What makes this stack work — rather than just a list — is alignment: each ontology declares equivalent classes and properties where they overlap, so a SPARQL query about an “active moiety” can resolve across ChEBI, UNII, and RxNorm consistently.

The MDM-style flat record doesn’t disappear in this architecture — it becomes a materialized projection of the graph, generated for systems that need a denormalized API. Crucially, the projection is derivable and reproducible from a version of the graph, which means data lineage is intrinsic rather than bolted on.

05 — Reference Architecture

A Reference Architecture

The shape that emerges in practice — across discovery, development, regulatory, and commercial — with three architectural choices that distinguish it from “another KG on top of the data lake.”

1

Ontology layer is governed independently

Ontology releases are versioned (SemVer) and the graph carries usedOntologyVersion provenance on every assertion. A MedDRA v27.0 → v27.1 upgrade does not silently change historical safety queries — it produces a new named graph the consumer can opt into.

2

Named graphs partition the lifecycle

Discovery, clinical, regulatory, and commercial facts each live in their own named graph with explicit cross-graph edges. This makes “authoritative for attribute X only after milestone Y” expressible declaratively — not as a status column.

3

Materialized read models are deliverables, not the master

IDMP submission XML, the safety data warehouse, the commercial product hierarchy — all generated from the graph by query, all reproducible from a graph snapshot. The MDM hub, where one still exists, becomes a cache.

06 — Agentic AI

Agentic AI for First-Pass Mastering, Human-in-the-Loop for the Rest

Foundation models change the economics of entity resolution. Three peer-reviewed results carry the load — and the workable pattern is agentic first-pass with structured handoff.

Research foundation: Narayan et al. (Stanford, PVLDB 2022) showed foundation models match or exceed task-specific SOTA on five data wrangling tasks including entity matching and schema matching — accessed only via in-context learning.¹⁸ Peeters & Bizer (Mannheim, 2023) confirmed ChatGPT reaches fine-tuned model performance on entity-matching benchmarks without any task-specific training data.¹⁹ Fernandez et al. (Chicago, PVLDB 2023) grounded the broader thesis: LLMs have “unprecedented ability to ground database tuples, schemas, and queries in real-world concepts.”²⁰

Step 01

Source Ingestion

Agent extracts entities from ELN, LIMS, regulatory source with structural identifiers and raw text context

→

Step 02

Candidate Matching

LLM proposes candidate matches with calibrated confidence, grounded citations (ontology class, regulatory record, structural ID)

→

Step 03

High-Confidence Path

Proposals above domain threshold auto-asserted into staging named graph with provenance pointing to agent run and model version

→

Step 04

Human Review Queue

Low-confidence or policy-sensitive proposals (marketed products, registered substances, safety signals) routed to stewards with agent’s reasoning attached

→

Step 05

Feedback Loop

Steward decisions feed back into the agent’s few-shot context for the next batch — a closed loop that compounds quality over time

The non-negotiable constraint is provenance on every asserted triple. Without it, the system fails inspection. With it, the agent becomes auditable: every assertion has a who (agent run + model version), a why (evidence), and a when (assertedAt timestamp). Any triple can be retracted without disturbing unrelated facts. This is something MDM survivorship architecturally cannot offer.
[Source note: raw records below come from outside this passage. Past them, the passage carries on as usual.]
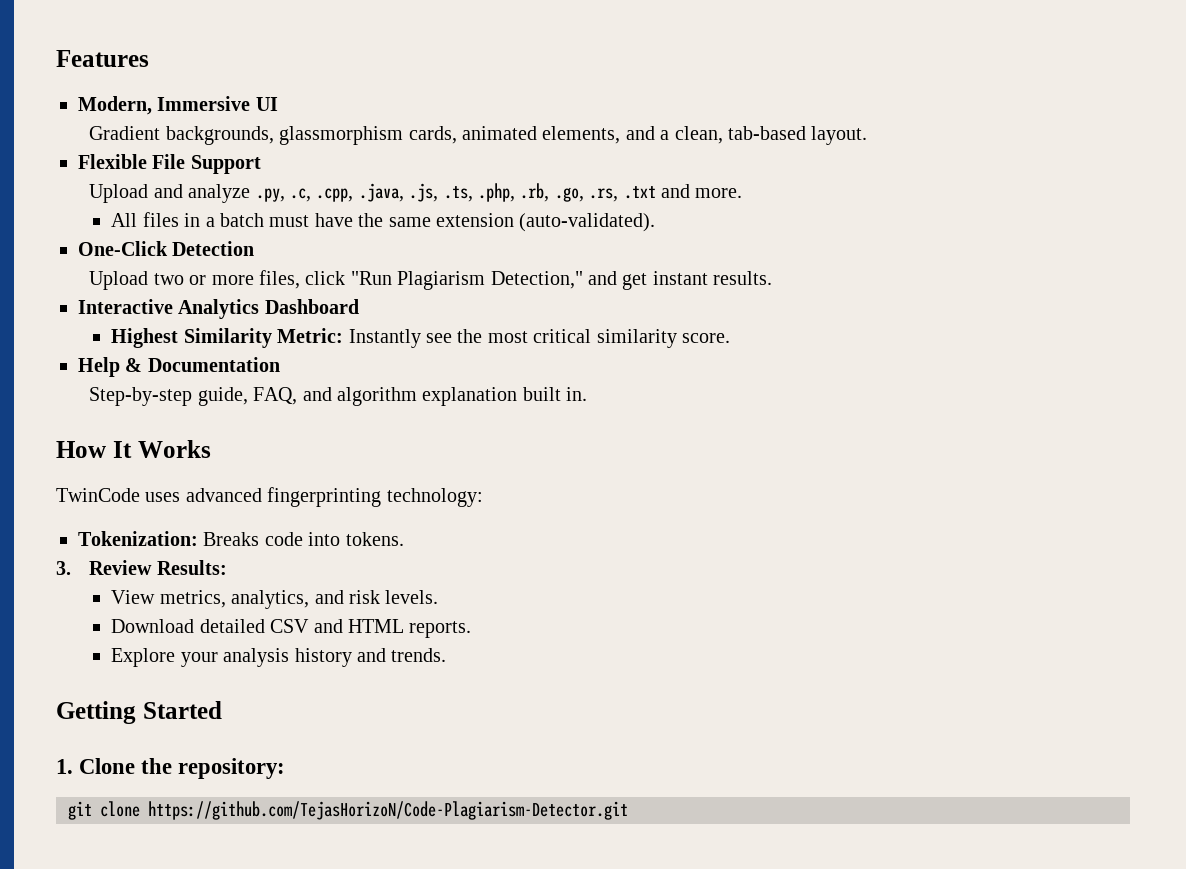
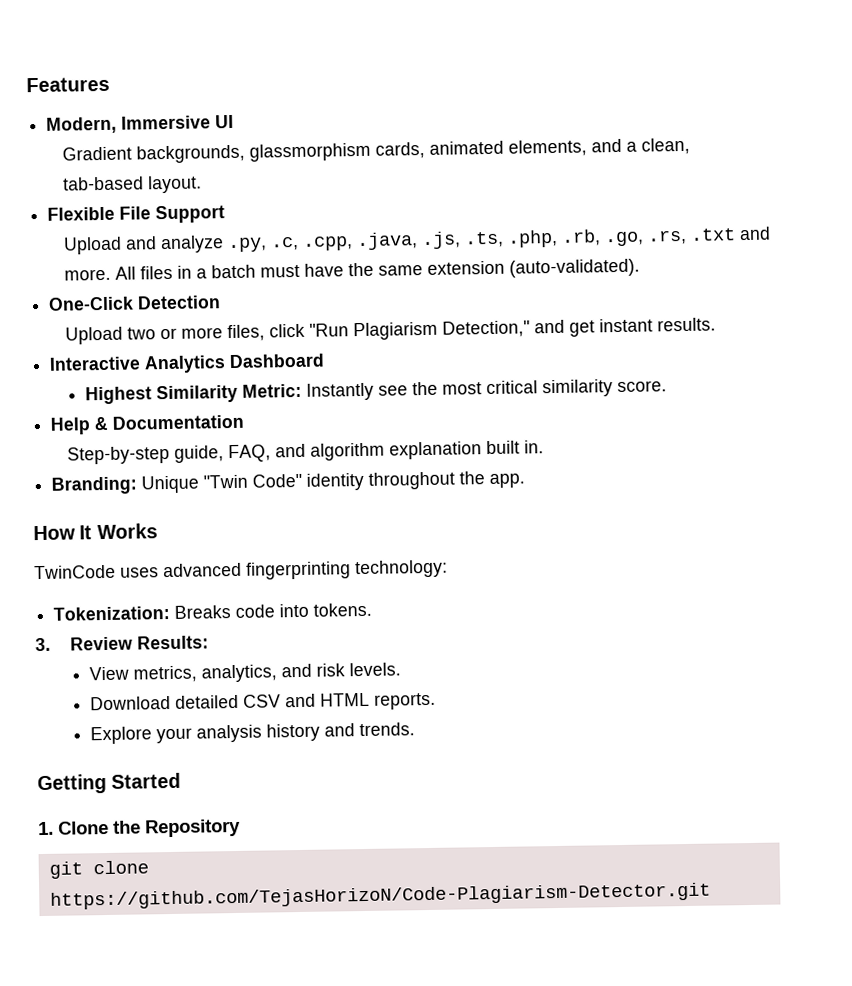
- Upload and analyze .py, .c, .cpp, .java, .js, .ts, .php, .rb, .go, .rs, .txt and more.
- All files in a batch must have the same extension (auto-validated).
+ Upload and analyze .py, .c, .cpp, .java, .js, .ts, .php, .rb, .go, .rs, .txt and more. All files in a batch must have the same extension (auto-validated).
+ Branding: Unique "Twin Code" identity throughout the app.
- 1. Clone the repository:
+ 1. Clone the Repository

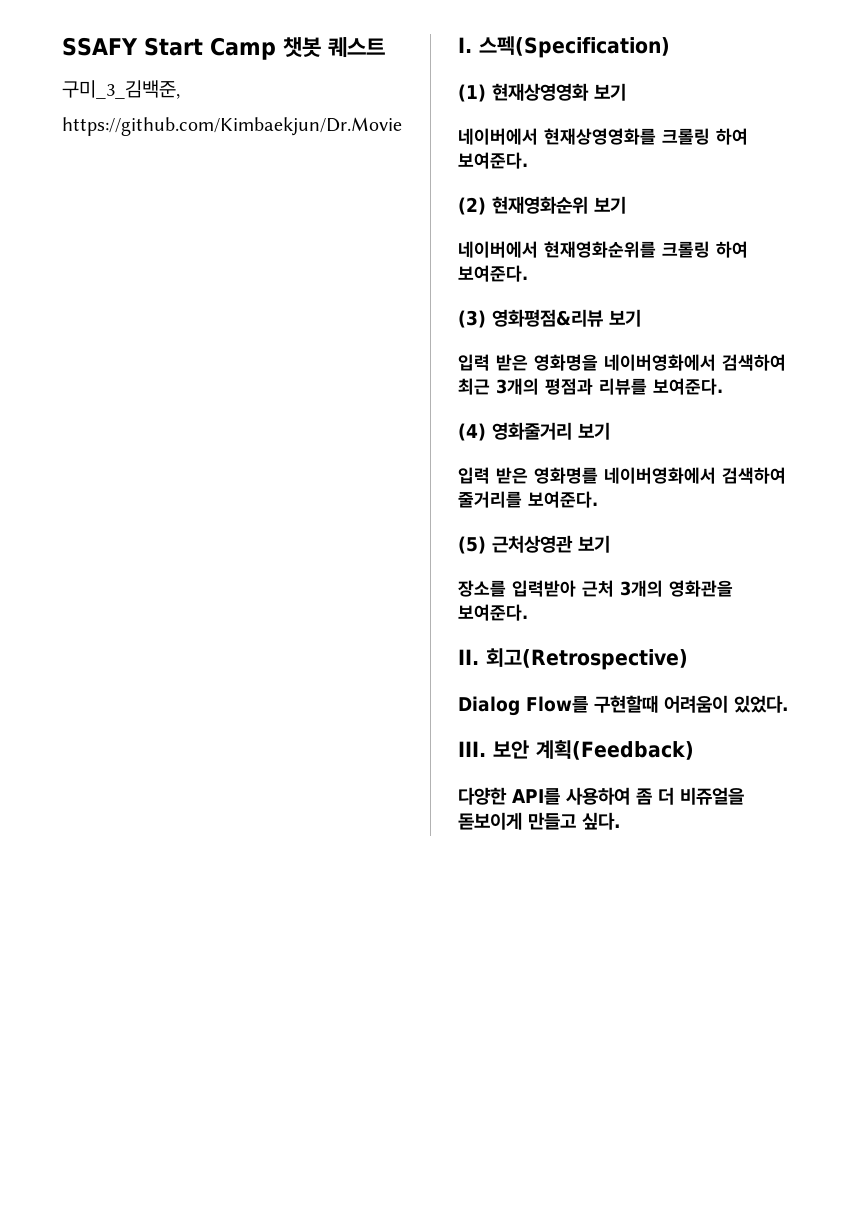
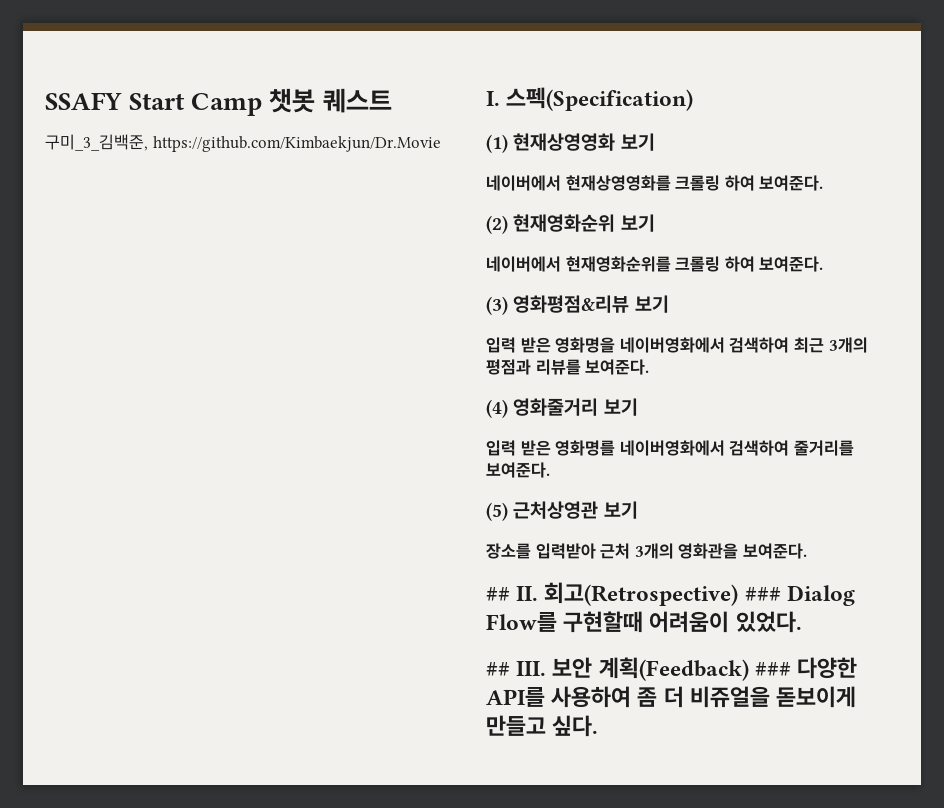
- II. 회고(Retrospective)
- Dialog Flow를 구현할때 어려움이 있었다.
+ ## II. 회고(Retrospective) ### Dialog Flow를 구현할때 어려움이 있었다.
- III. 보안 계획(Feedback)
- 다양한 API를 사용하여 좀 더 비쥬얼을 돋보이게 만들고 싶다.
+ ## III. 보안 계획(Feedback) ### 다양한 API를 사용하여 좀 더 비쥬얼을 돋보이게 만들고 싶다.

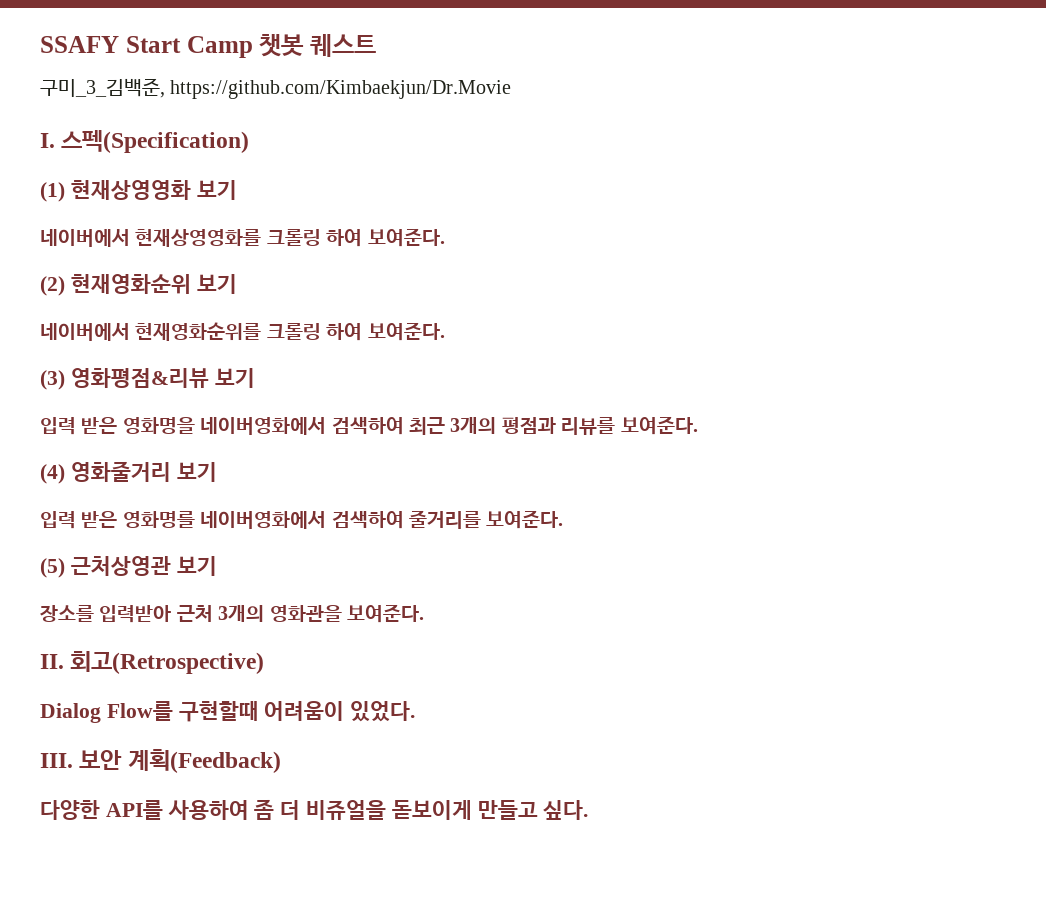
- ## II. 회고(Retrospective) ### Dialog Flow를 구현할때 어려움이 있었다.
+ II. 회고(Retrospective)
+ Dialog Flow를 구현할때 어려움이 있었다.
- ## III. 보안 계획(Feedback) ### 다양한 API를 사용하여 좀 더 비쥬얼을 돋보이게 만들고 싶다.
+ III. 보안 계획(Feedback)
+ 다양한 API를 사용하여 좀 더 비쥬얼을 돋보이게 만들고 싶다.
07 — AI-Readiness & Regulatory

What This Means for AI-Readiness and Regulatory Submissions

Two regulatory currents are converging on the same conclusion: product data needs to be machine-processable, traceable, and FAIR. The harder half of “AI-readiness” is data-side, not model-side.

EMA

Reflection Paper on AI in the Medicinal Product Lifecycle

CHMP/CVMP adoption September 2024. Covers AI use across discovery, non-clinical, clinical trials, manufacturing, and post-authorization. Explicitly emphasizes risk management of data quality, traceability, and human oversight throughout the lifecycle.²¹

EMA/CHMP/CVMP/83833/2023 · Sep 2024

FDA

AI/ML in Drug Development Discussion Paper

FDA’s 2023 counterpart to the EMA reflection paper. Sets expectations for transparency, validation, and data provenance in AI-assisted drug development workflows. Presupposes well-mastered, traceable source data.²²

FDA Discussion Paper · 2023

ICH

E6(R3) Good Clinical Practice

Adopted January 2025, EMA effective July 2025. Modernizes GCP for decentralized trials, electronic sources, and quality-by-design. All of which presuppose well-mastered protocol and product metadata.⁷

Adopted 6 Jan 2025 · EMA effective Jul 2025

IDMP as a query, not a project: If your product mastering is a row-shaped hub, generating IDMP-conformant XML at the cardinality and bitemporality the standard demands is a recurring engineering project, every submission. If your product mastering is graph-shaped and aligned to IDMP-O, IDMP becomes a SPARQL query. The same is true for pharmacovigilance line listings, label content management, and structured product labeling.

“AI-readiness” is often discussed as a model-side concern (GPUs, MLOps, vector DBs). The harder, less glamorous half is data-side: an LLM that has to ground “is this the same product as the one in the 2019 BLA” in a brittle MDM gold record will hallucinate. One that can query a typed, versioned, provenance-rich knowledge graph won’t have to. The FAIR Guiding Principles²³ are, almost word-for-word, a description of a properly governed knowledge graph: globally unique persistent identifiers, retrieval by standardized protocol, formal knowledge representation, rich provenance.

08 — Implementation Roadmap

Implementation Roadmap

A staged path that has survived contact with reality. Workable budget for phases 0–2: a core team of 4–6 engineers, 1–2 ontologists, 1–2 stewards per domain, and 9–12 months.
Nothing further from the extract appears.